At the police station, I was interrogated by two inspectors and a sergeant. They told me that both the foreigners had gone missing after the mêlée in the
rwai
. I answered their questions to the best of my ability, but they didn't seem terribly interested, and they let me go in less than an hour. I'd lost my bag of whirligigs and I filed a complaint, but was told that the chances of their being found were slim.

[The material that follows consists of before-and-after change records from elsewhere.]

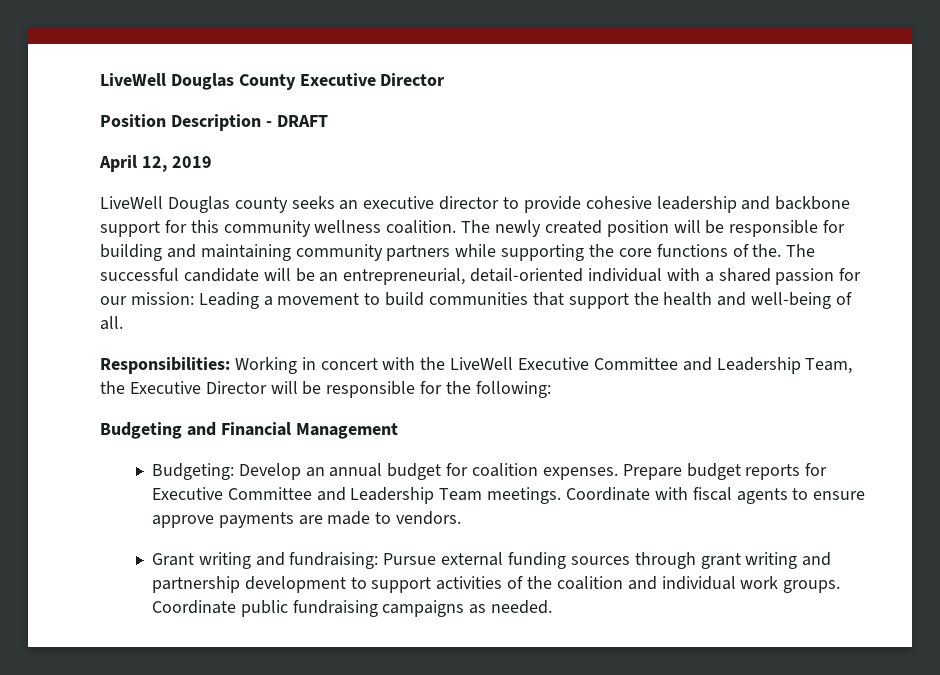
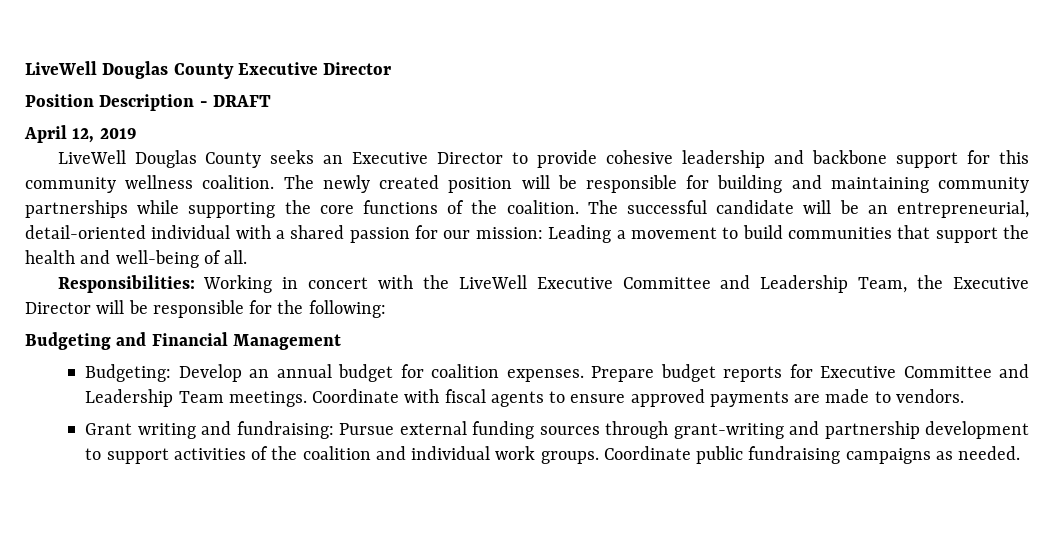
- LiveWell Douglas county seeks an executive director to provide cohesive leadership and backbone support for this community wellness coalition.
+ LiveWell Douglas County seeks an Executive Director to provide cohesive leadership and backbone support for this community wellness coalition.
- The newly created position will be responsible for building and maintaining community partners while supporting the core functions of the.
+ The newly created position will be responsible for building and maintaining community partnerships while supporting the core functions of the coalition.
- Coordinate with fiscal agents to ensure approve payments are made to vendors.
+ Coordinate with fiscal agents to ensure approved payments are made to vendors.
- Grant writing and fundraising: Pursue external funding sources through grant writing and partnership development to support activities of the coalition and individual work groups.
+ Grant writing and fundraising: Pursue external funding sources through grant-writing and partnership development to support activities of the coalition and individual work groups.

When I ventured out into the Jemaa it was in the dazzling sunlight and everything that had happened to me the past two days seemed like a hallucination. I returned to the place where I'd listened to the
rwai
and found a storyteller holding forth avidly on those two doomed lovers from the desert, Layla and Majnun. I listened to him for a while, but it all seemed unreal, and I left him with an acrid taste in my mouth. I decided to quit the square for the day and go home, and, on my way out, I picked up a rose that was lying on the ground but it sank a thorn into my thumb. Tears came to my eyes as I watched the blood oozing out. Even the flowers that morning had a sting.

Rachid stood for a moment looking into the shadows. There was scarcely a sound in our circle, save for the crackling of the fire. None of us moved.

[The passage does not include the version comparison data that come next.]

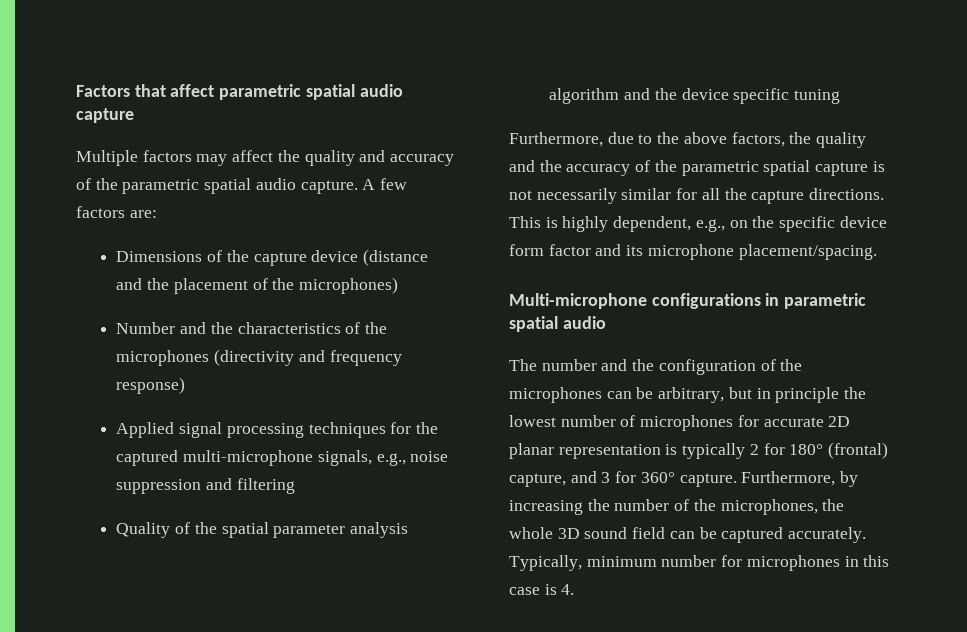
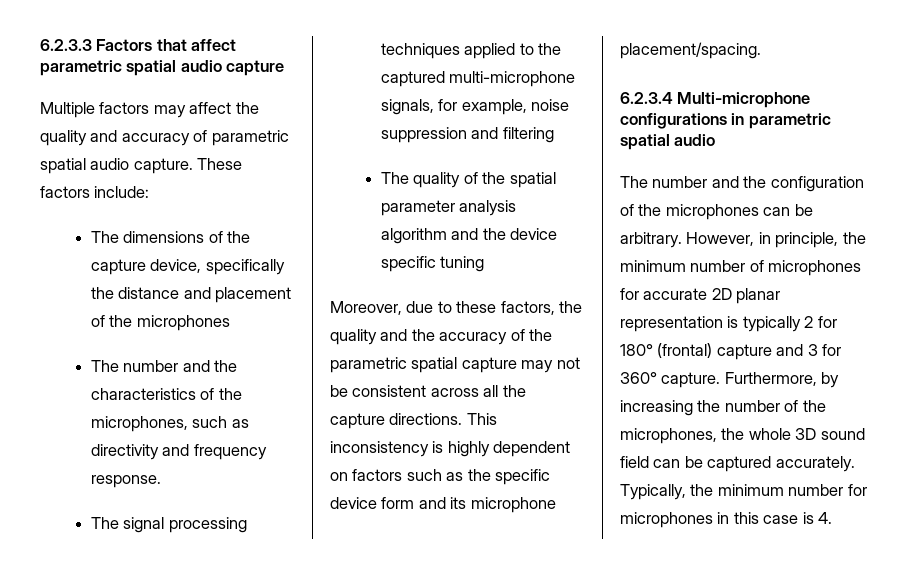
- Factors that affect parametric spatial audio capture
+ 6.2.3.3 Factors that affect parametric spatial audio capture
- Multiple factors may affect the quality and accuracy of the parametric spatial audio capture.
+ Multiple factors may affect the quality and accuracy of parametric spatial audio capture.
- A few factors are:
- Dimensions of the capture device (distance and the placement of the microphones)
- Number and the characteristics of the microphones (directivity and frequency response)
- Applied signal processing techniques for the captured multi-microphone signals, e.g., noise suppression and filtering
+ These factors include:
+ The dimensions of the capture device, specifically the distance and placement of the microphones
+ The number and the characteristics of the microphones, such as directivity and frequency response.
+ The signal processing techniques applied to the captured multi-microphone signals, for example, noise suppression and filtering
- Quality of the spatial parameter analysis algorithm and the device specific tuning
+ The quality of the spatial parameter analysis algorithm and the device specific tuning
- Furthermore, due to the above factors, the quality and the accuracy of the parametric spatial capture is not necessarily similar for all the capture directions.
+ Moreover, due to these factors, the quality and the accuracy of the parametric spatial capture may not be consistent across all the capture directions.
- This is highly dependent, e.g., on the specific device form factor and its microphone placement/spacing.
+ This inconsistency is highly dependent on factors such as the specific device form and its microphone placement/spacing.
- Multi-microphone configurations in parametric spatial audio
+ 6.2.3.4 Multi-microphone configurations in parametric spatial audio
- The number and the configuration of the microphones can be arbitrary, but in principle the lowest number of microphones for accurate 2D planar representation is typically 2 for 180° (frontal) capture, and 3 for 360° capture.
+ The number and the configuration of the microphones can be arbitrary. However, in principle, the minimum number of microphones for accurate 2D planar representation is typically 2 for 180° (frontal) capture and 3 for 360° capture.
- Typically, minimum number for microphones in this case is 4.
+ Typically, the minimum number for microphones in this case is 4.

Rachid fumbled in his pockets for something. He found it, took it out, and held it close to his face. It was a talisman, a filigreed Hand of Fatima on a silver chain. He touched it to his lips before slipping it back into his pocket.

It still bothers me that I didn't get to find out her name, he said, because names are keys.

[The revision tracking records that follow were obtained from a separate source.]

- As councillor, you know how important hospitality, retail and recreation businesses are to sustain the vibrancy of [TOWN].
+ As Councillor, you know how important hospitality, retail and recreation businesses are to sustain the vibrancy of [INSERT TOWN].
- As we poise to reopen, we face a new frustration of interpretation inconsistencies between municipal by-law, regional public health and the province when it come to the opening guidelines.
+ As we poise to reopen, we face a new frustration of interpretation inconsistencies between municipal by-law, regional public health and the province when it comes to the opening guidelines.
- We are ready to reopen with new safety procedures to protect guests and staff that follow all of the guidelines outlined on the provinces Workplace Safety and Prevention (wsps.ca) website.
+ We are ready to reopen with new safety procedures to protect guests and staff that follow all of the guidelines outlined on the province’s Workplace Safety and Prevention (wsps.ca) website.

You mustn't have been present here when I revealed her name, I said. It was Lucia. It means light.

Light, he said, and gave a faint smile. How appropriate.

Without another word, he returned to his place in the circle and sank down on his knees. He sat still for a moment, and then he lay down and curled up on his side, his head cradled in his arms.

Cover him with a blanket, I advised. He has suffered. Someone draped a
hanbel
over him.

‌
Phoenix

The moon was gliding through the clouds in the west. The souks had gone black. The gardens behind the Koutoubia slumbered in the night. Beneath a flowering rosebush, an orange cat was licking his paws. Deep in the Mellah, in a dark room criss-crossed with silence, a one-eyed poet was putting the finishing touches to a song about sadness. The first line:

What is life, after all, but a passing fancy?

The moon, the cat, the poet, this circle of listeners – we all stand on the same page. Between the lip and the talisman, the throat and the voice, the heart and the hope, something is always trembling, something is always living and dying. Is it hope? Is it madness? Is it the sea?

It is love.

Look: there it goes, soundless, tremulous, a few timid glances, a fugitive gesture, a poem about kif, an evening's worth of delirium, and then, nothing.

It is love. It has five senses, seven sounds, nine skins, eleven illusions. It is soft. It is a flower that grows in the deepest oceans. It is a flickering candle, a sign in the snow, a beautiful country, desert ash. It is a call and a curse and a long-drawn-out incantation to be chanted in the evening. It is a photograph, a lament, a chronicle, a painting. It is in Pandora's box, in a sunlit park, in the Crow Tree. It is elation, confusion, loneliness, loss, dream. It is love.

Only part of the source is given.